(Version difference data)
=-=-=-=-=
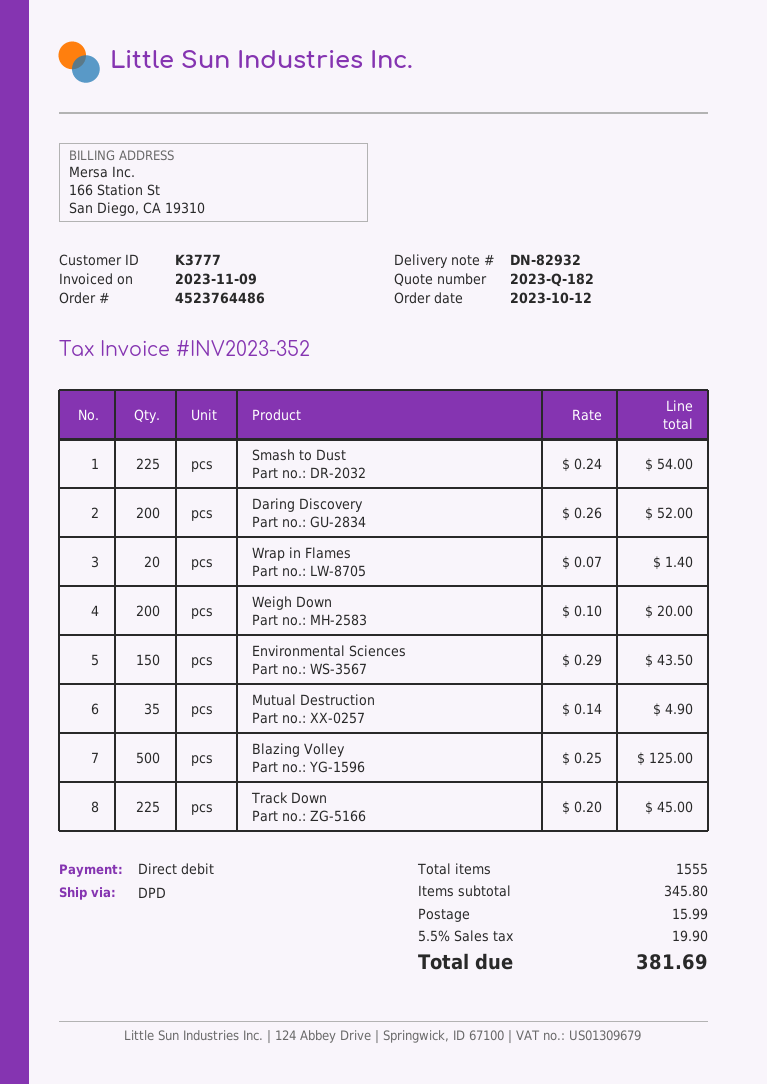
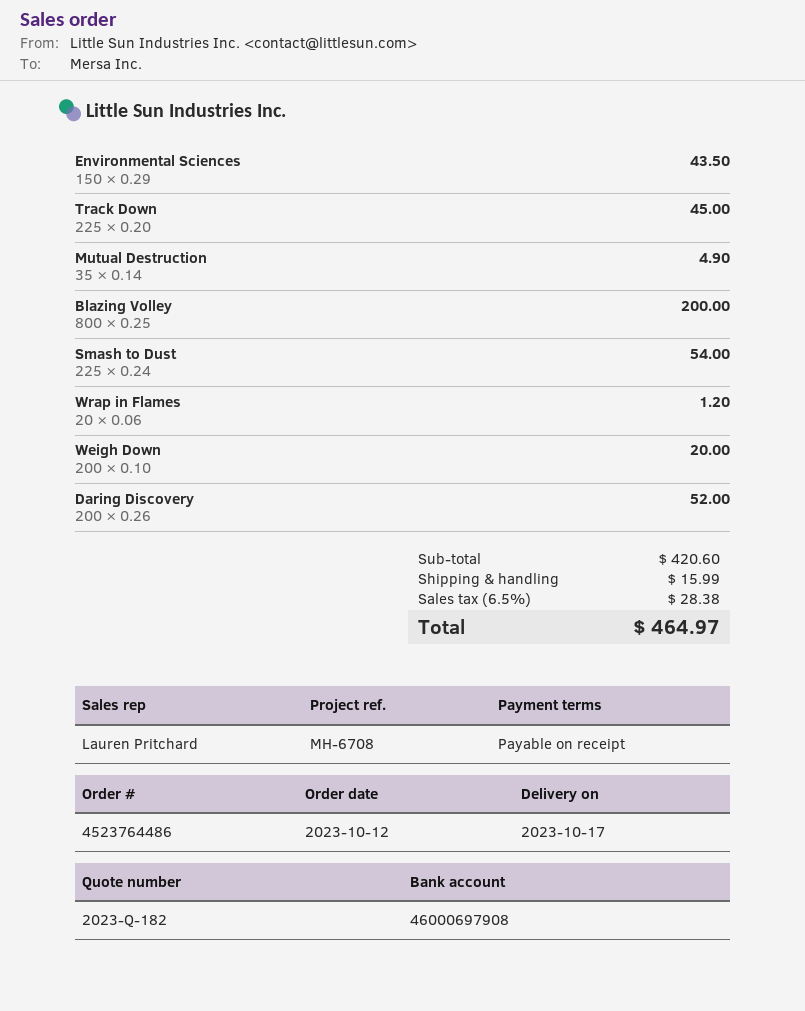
Wrap in Flames: 20 x 0.07 = 1.40 -> 20 x 0.06 = 1.20
Blazing Volley: 500 x 0.25 = 125.00 -> 800 x 0.25 = 200.00
subtotal: 345.80 -> 420.60
tax: 5.5% = 19.90 -> 6.5% = 28.38
total: 381.69 -> 464.97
=-=-=-=-=
— Problem description —
The result should be the same data as above, line for line, with the pictures gone.

— Finished exercise —
Wrap in Flames: 20 x 0.07 = 1.40 -> 20 x 0.06 = 1.20
Blazing Volley: 500 x 0.25 = 125.00 -> 800 x 0.25 = 200.00
subtotal: 345.80 -> 420.60
tax: 5.5% = 19.90 -> 6.5% = 28.38
total: 381.69 -> 464.97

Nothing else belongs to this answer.